* **Records shown**:
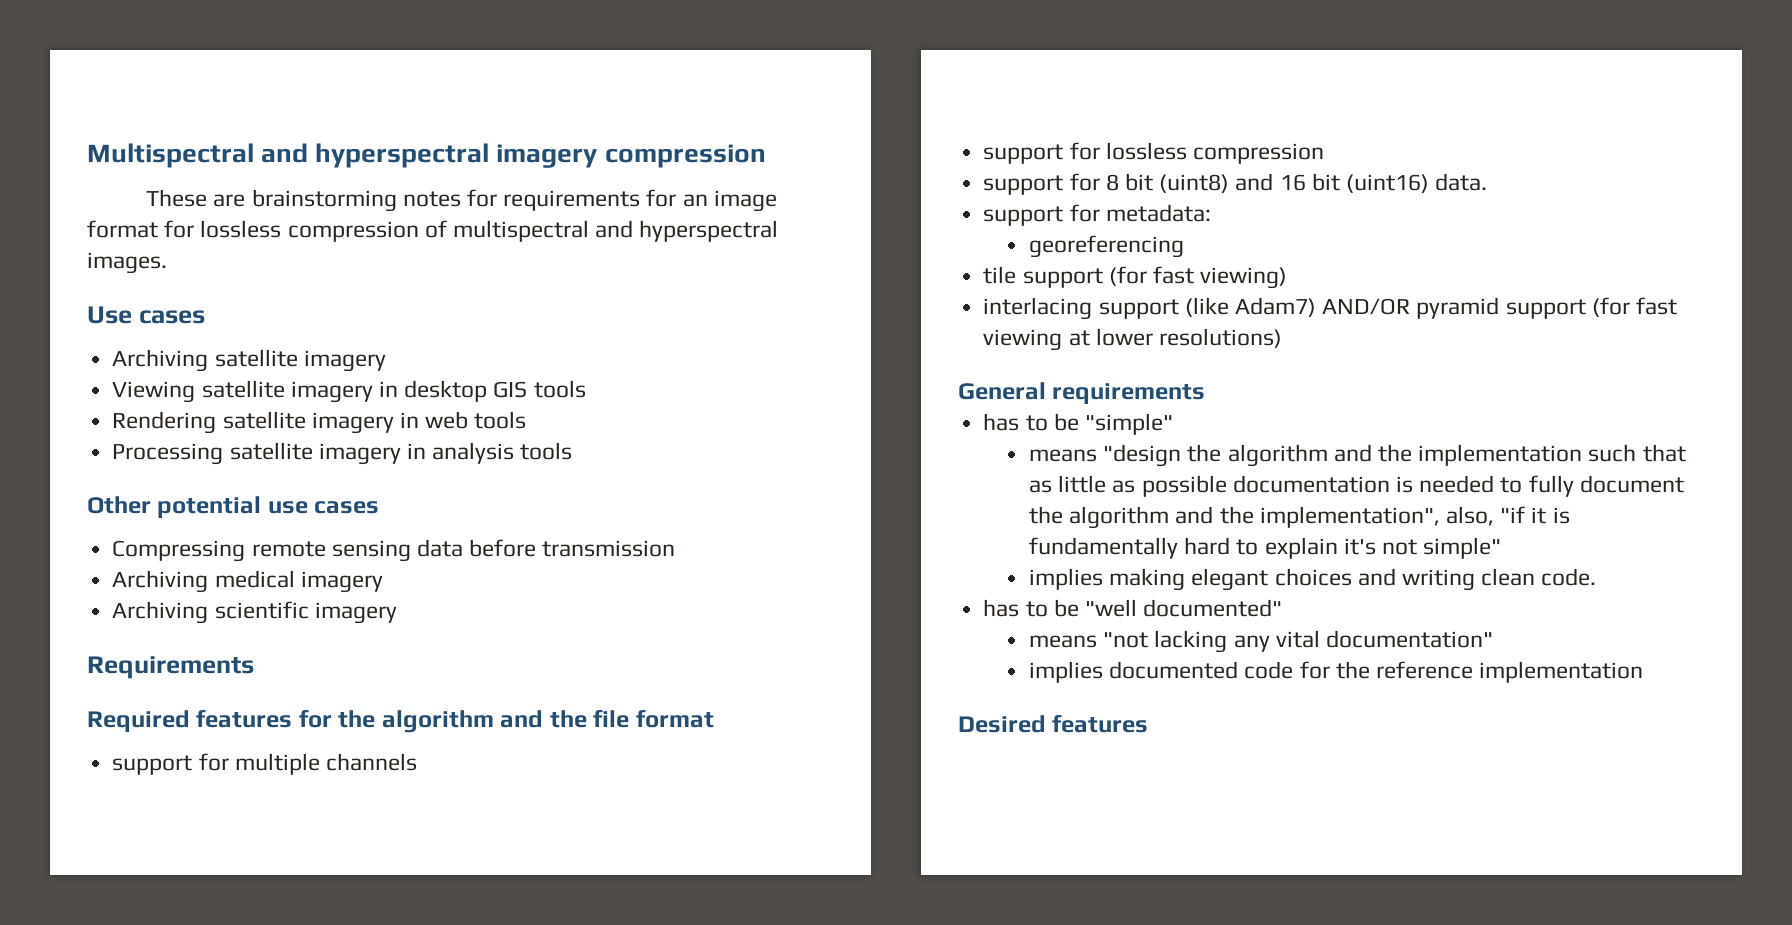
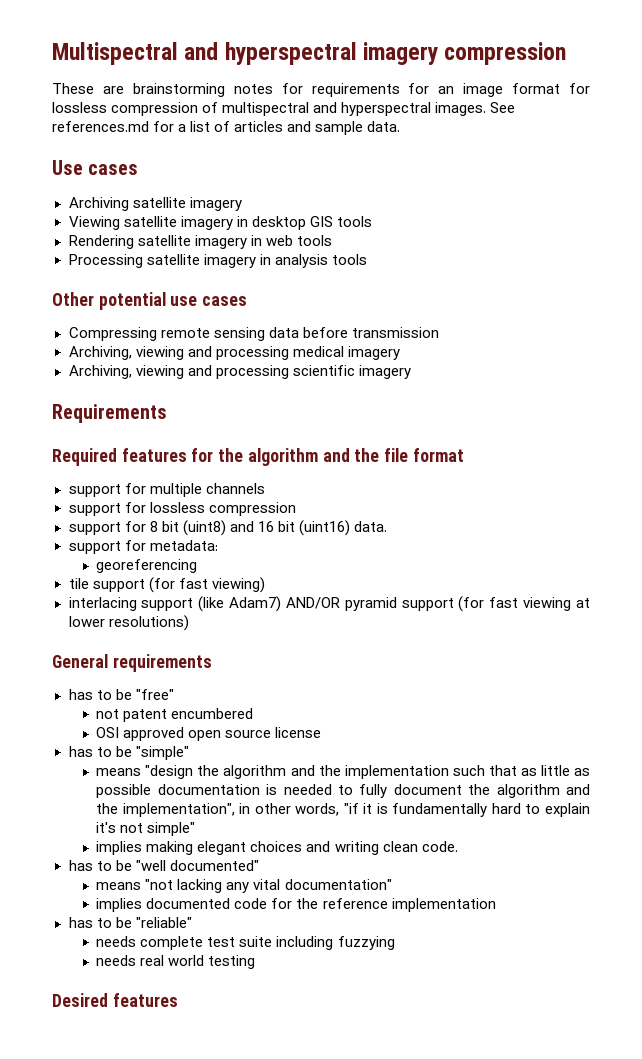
(167, 263) none -> [490,102,516,113] [52,121,401,135] See references.md for a list of articles and sample data.
[112,570,383,593] [112,601,209,624] Archiving medical imagery // Archiving -> [68,346,400,360] [68,365,289,379] Archiving, viewing and processing medical imagery // Archiving, viewing and processing
(1206, 393) none -> [68,689,174,700] [96,708,254,722] [96,727,322,741] // has to be "free" // not patent encumbered // OSI approved open source license
[1446,506,1495,526] also, -> [239,803,340,816] in other words,
(1644, 672) none -> [68,917,192,928] [96,936,395,950] [96,955,256,969] // has to be "reliable" // needs complete test suite including fuzzying // needs real world testing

* **Exercise objective**: Provide an exact copy of only the lines from the beginning of the entries through the line containing "[112,570,383,593] [112,601,209,624] Archiving", both ends included, with no pictures.

* **Problem solution**:
(167, 263) none -> [490,102,516,113] [52,121,401,135] See references.md for a list of articles and sample data.
[112,570,383,593] [112,601,209,624] Archiving medical imagery // Archiving -> [68,346,400,360] [68,365,289,379] Archiving, viewing and processing medical imagery // Archiving, viewing and processing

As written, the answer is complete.